== What you have to do ==
Only the lines of the data holding the string "justify" need to be returned.

== Code change snippets ==
◆ ◆ ◆ ◆ ◆ ◆ ◆

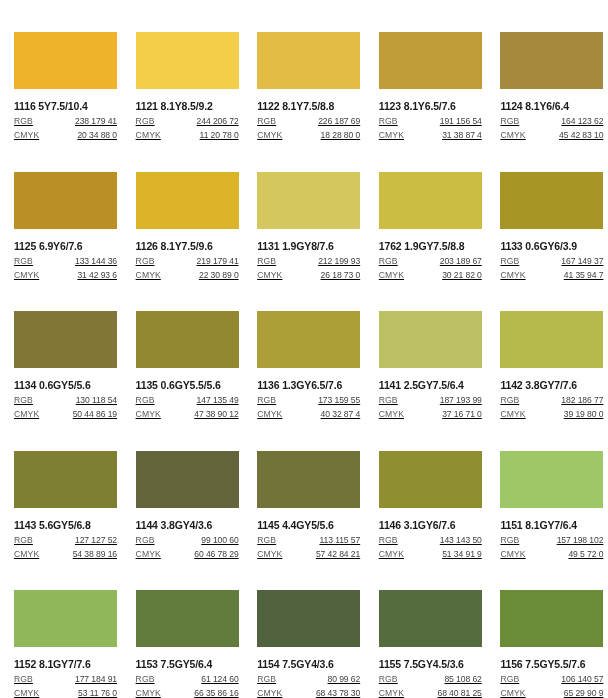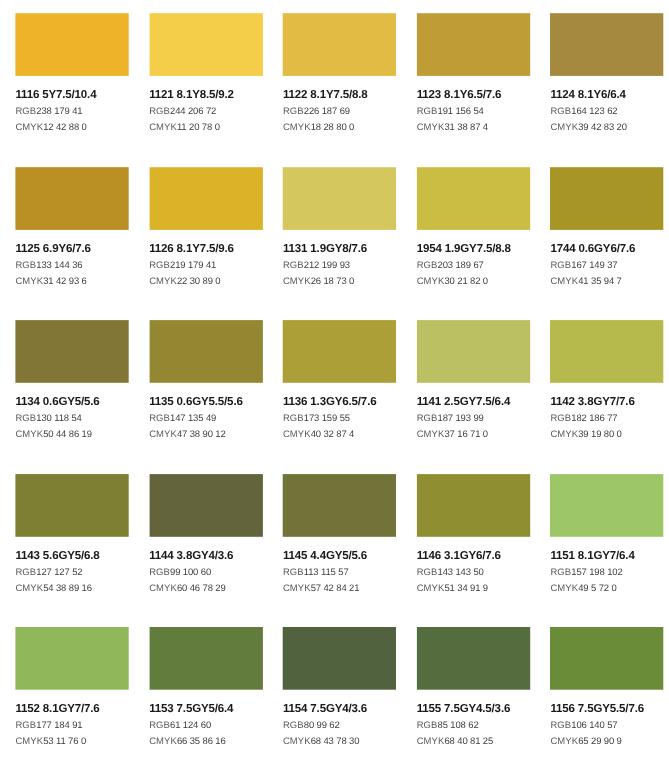--- a/index.html
+++ b/index.html
@@ -19,43 +19,44 @@
     display: grid;
     grid-template-columns: repeat(5, 121.6px);
     grid-template-rows: repeat(5, 139.6px);
     width: 608px;
     height: 698px;
     box-sizing: border-box;
   }
   .swatch-cell {
     position: relative;
     box-sizing: border-box;
-    padding: 12px 0 0 14px;
+    padding: 32px 0 0 14px;
   }
   .swatch-chip {
     width: 103px;
     height: 57px;
     display: block;
   }
   .swatch-title {
     margin-top: 11px;
     font-size: 10.5px;
     font-weight: bold;
     color: #1a1a1a;
     letter-spacing: -0.15px;
     white-space: nowrap;
     line-height: 12px;
   }
   .value-row {
     display: flex;
-    justify-content: flex-start;
+    justify-content: space-between;
     align-items: baseline;
     width: 103px;
     margin-top: 4px;
     line-height: 11px;
+    text-decoration: underline;
   }
   .value-row.cmyk-row {
     margin-top: 3px;
   }
   .value-label {
     font-size: 8.6px;
     color: #59595b;
     letter-spacing: 0.1px;
     flex: 0 0 auto;
   }
@@ -74,21 +75,21 @@
 <div id="swatch-grid">
     <div class="swatch-cell">
       <div class="swatch-chip" style="background: rgb(238, 179, 41);"></div>
       <div class="swatch-title">1116 5Y7.5/10.4</div>
       <div class="value-row rgb-row">
         <span class="value-label">RGB</span>
         <span class="value-nums">238 179 41</span>
       </div>
       <div class="value-row cmyk-row">
         <span class="value-label">CMYK</span>
-        <span class="value-nums">12 42 88 0</span>
+        <span class="value-nums">20 34 88 0</span>
       </div>
     </div>
     <div class="swatch-cell">
       <div class="swatch-chip" style="background: rgb(244, 206, 72);"></div>
       <div class="swatch-title">1121 8.1Y8.5/9.2</div>
       <div class="value-row rgb-row">
         <span class="value-label">RGB</span>
         <span class="value-nums">244 206 72</span>
       </div>
       <div class="value-row cmyk-row">
@@ -122,21 +123,21 @@
     </div>
     <div class="swatch-cell">
       <div class="swatch-chip" style="background: rgb(164, 137, 62);"></div>
       <div class="swatch-title">1124 8.1Y6/6.4</div>
       <div class="value-row rgb-row">
         <span class="value-label">RGB</span>
         <span class="value-nums">164 123 62</span>
       </div>
       <div class="value-row cmyk-row">
         <span class="value-label">CMYK</span>
-        <span class="value-nums">39 42 83 20</span>
+        <span class="value-nums">45 42 83 10</span>
       </div>
     </div>
     <div class="swatch-cell">
       <div class="swatch-chip" style="background: rgb(186, 144, 36);"></div>
       <div class="swatch-title">1125 6.9Y6/7.6</div>
       <div class="value-row rgb-row">
         <span class="value-label">RGB</span>
         <span class="value-nums">133 144 36</span>
       </div>
       <div class="value-row cmyk-row">
@@ -163,33 +164,33 @@
         <span class="value-label">RGB</span>
         <span class="value-nums">212 199 93</span>
       </div>
       <div class="value-row cmyk-row">
         <span class="value-label">CMYK</span>
         <span class="value-nums">26 18 73 0</span>
       </div>
     </div>
     <div class="swatch-cell">
       <div class="swatch-chip" style="background: rgb(203, 189, 67);"></div>
-      <div class="swatch-title">1954 1.9GY7.5/8.8</div>
+      <div class="swatch-title">1762 1.9GY7.5/8.8</div>
       <div class="value-row rgb-row">
         <span class="value-label">RGB</span>
         <span class="value-nums">203 189 67</span>
       </div>
       <div class="value-row cmyk-row">
         <span class="value-label">CMYK</span>
         <span class="value-nums">30 21 82 0</span>
       </div>
     </div>
     <div class="swatch-cell">
       <div class="swatch-chip" style="background: rgb(167, 149, 37);"></div>
-      <div class="swatch-title">1744 0.6GY6/7.6</div>
+      <div class="swatch-title">1133 0.6GY6/3.9</div>
       <div class="value-row rgb-row">
         <span class="value-label">RGB</span>
         <span class="value-nums">167 149 37</span>
       </div>
       <div class="value-row cmyk-row">
         <span class="value-label">CMYK</span>
         <span class="value-nums">41 35 94 7</span>
       </div>
     </div>
     <div class="swatch-cell">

◆ ◆ ◆ ◆ ◆ ◆ ◆

== Task answer ==
-    justify-content: flex-start;
+    justify-content: space-between;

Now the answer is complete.